▶ What to produce: Go through the entries and copy every line that has the string "padding" in it.

■ ■ ■ ■

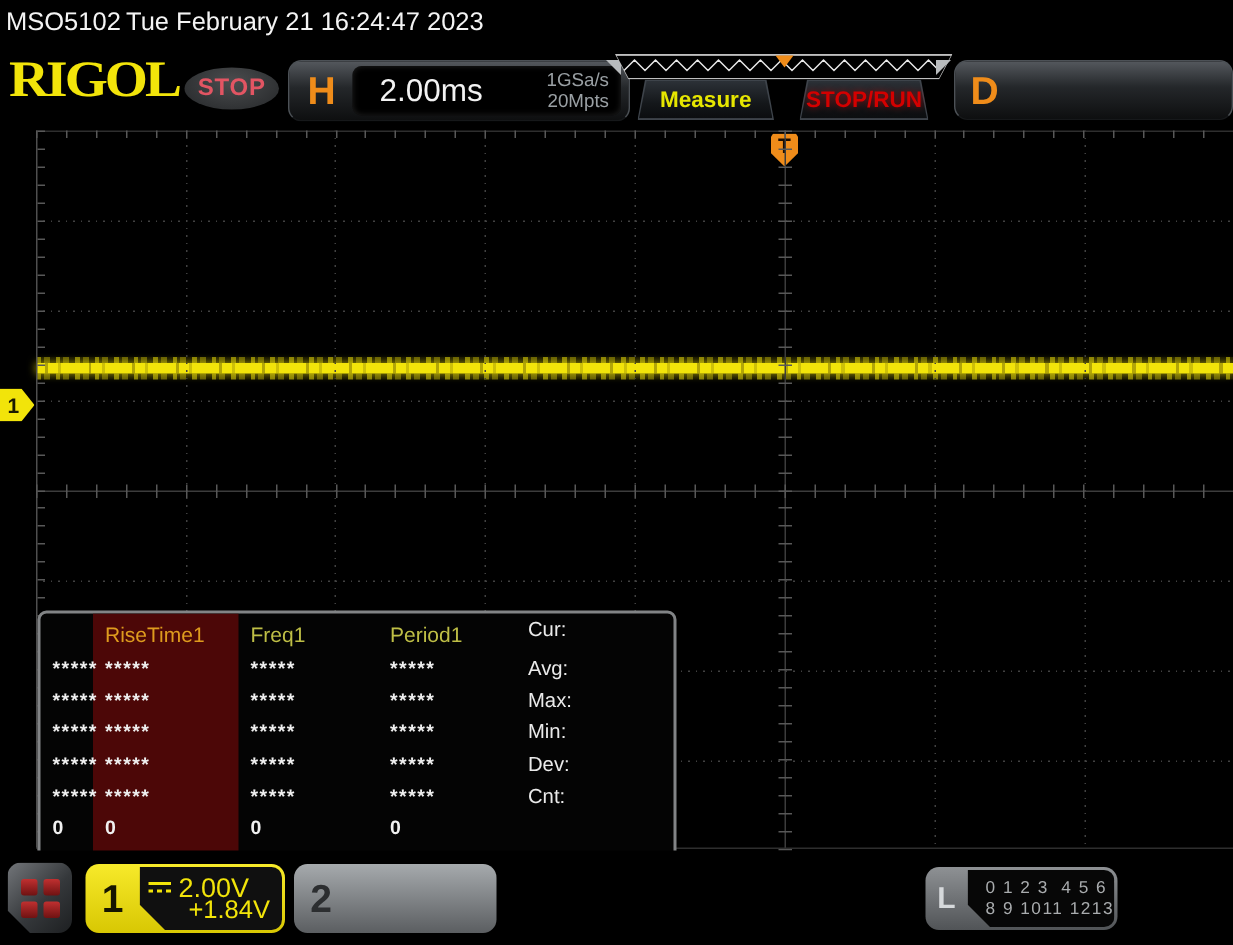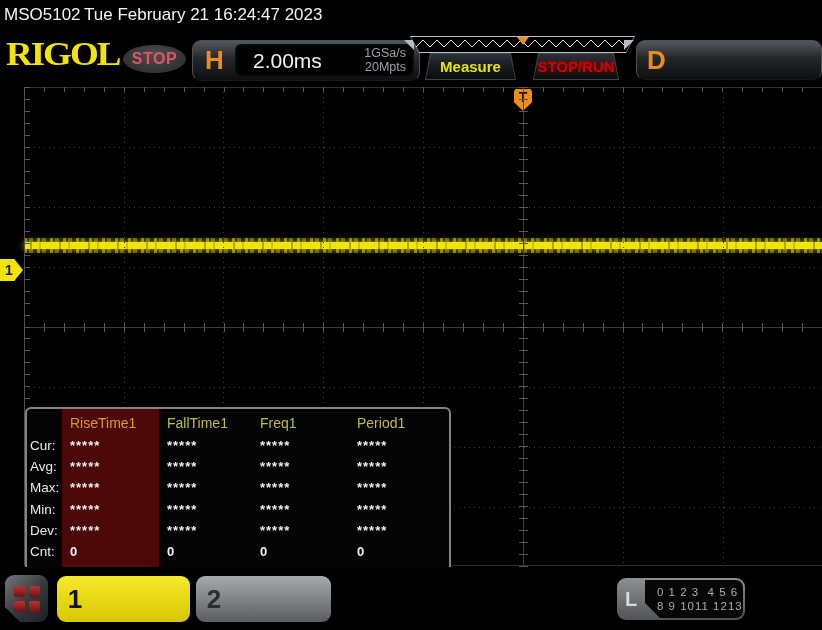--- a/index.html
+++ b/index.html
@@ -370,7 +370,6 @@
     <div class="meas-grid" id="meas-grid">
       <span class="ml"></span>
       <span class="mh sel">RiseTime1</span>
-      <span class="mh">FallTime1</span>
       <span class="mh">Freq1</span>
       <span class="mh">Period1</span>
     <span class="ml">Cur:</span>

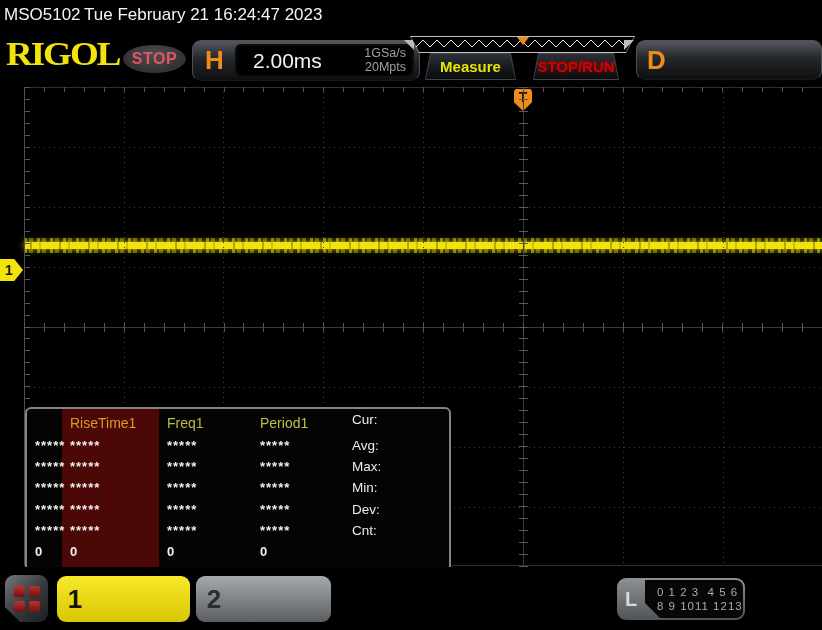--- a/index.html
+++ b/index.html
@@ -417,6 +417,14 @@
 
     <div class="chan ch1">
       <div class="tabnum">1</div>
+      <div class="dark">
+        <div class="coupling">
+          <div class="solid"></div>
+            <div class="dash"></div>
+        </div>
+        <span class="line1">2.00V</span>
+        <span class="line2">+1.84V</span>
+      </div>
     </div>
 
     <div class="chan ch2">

■ ■ ■ ■

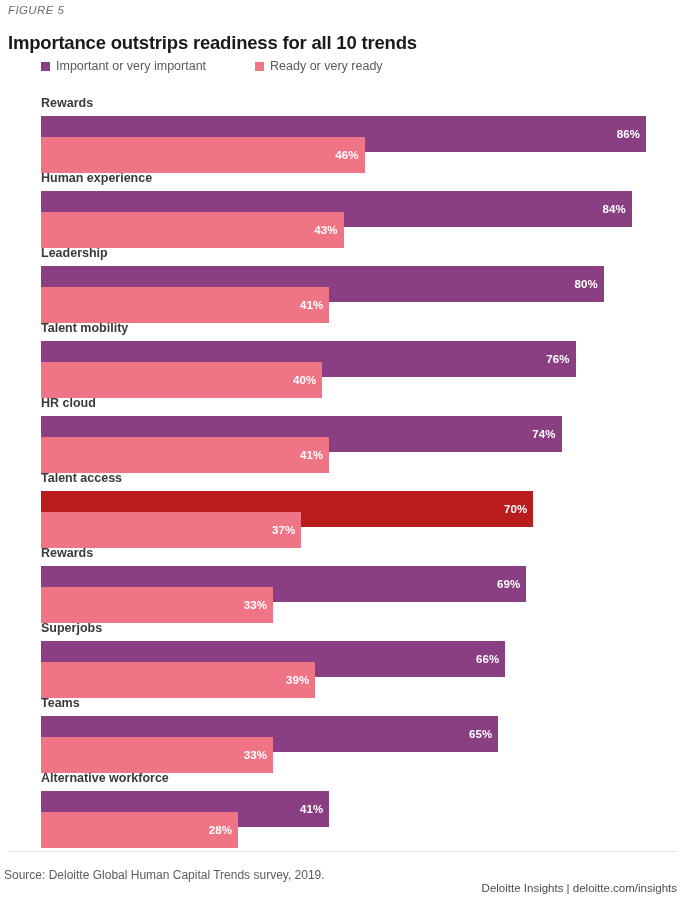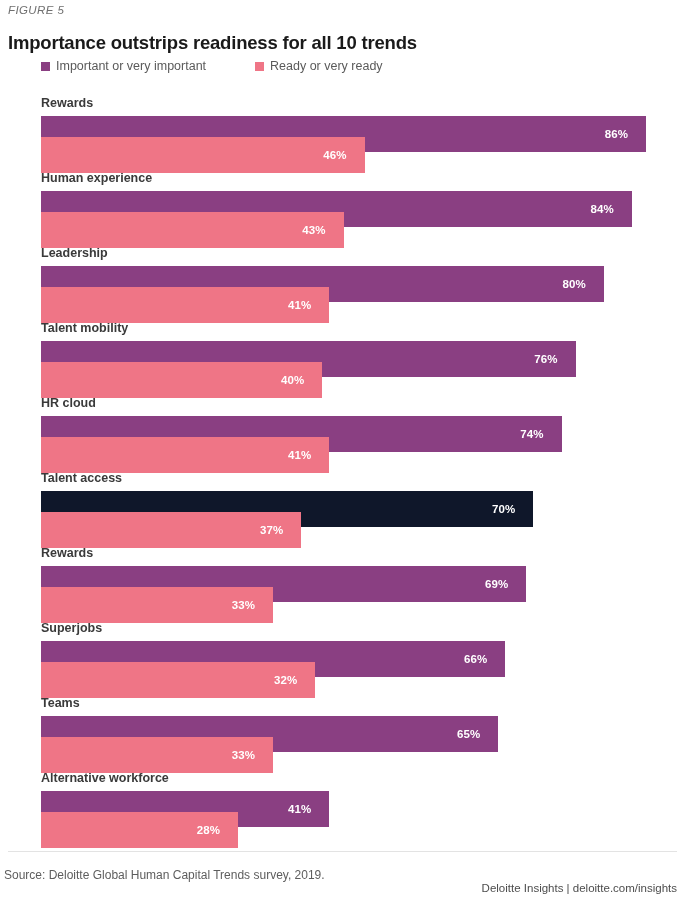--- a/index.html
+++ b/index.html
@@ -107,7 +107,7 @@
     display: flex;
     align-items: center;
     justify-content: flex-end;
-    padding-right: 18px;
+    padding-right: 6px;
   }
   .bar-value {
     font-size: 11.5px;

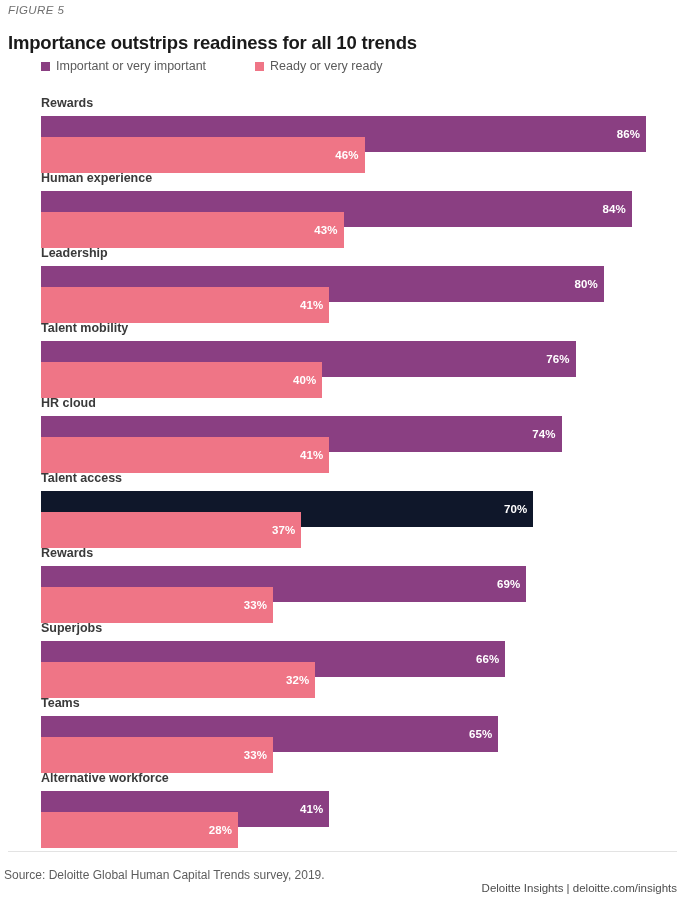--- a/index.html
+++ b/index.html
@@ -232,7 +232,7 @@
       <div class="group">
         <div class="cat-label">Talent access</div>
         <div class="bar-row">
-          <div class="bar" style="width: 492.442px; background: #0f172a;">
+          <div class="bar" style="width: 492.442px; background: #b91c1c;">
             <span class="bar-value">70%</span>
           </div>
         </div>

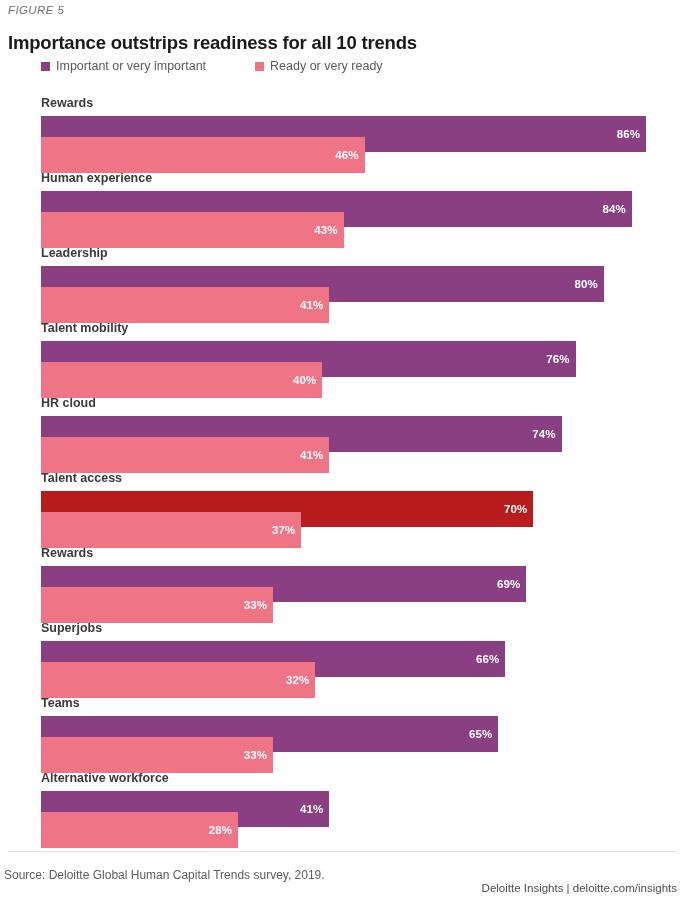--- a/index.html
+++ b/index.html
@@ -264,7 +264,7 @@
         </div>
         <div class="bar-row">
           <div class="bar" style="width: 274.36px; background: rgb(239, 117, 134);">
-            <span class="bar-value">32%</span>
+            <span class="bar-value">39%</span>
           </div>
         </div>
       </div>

■ ■ ■ ■

▶ Output of the task:
-    padding-right: 18px;
+    padding-right: 6px;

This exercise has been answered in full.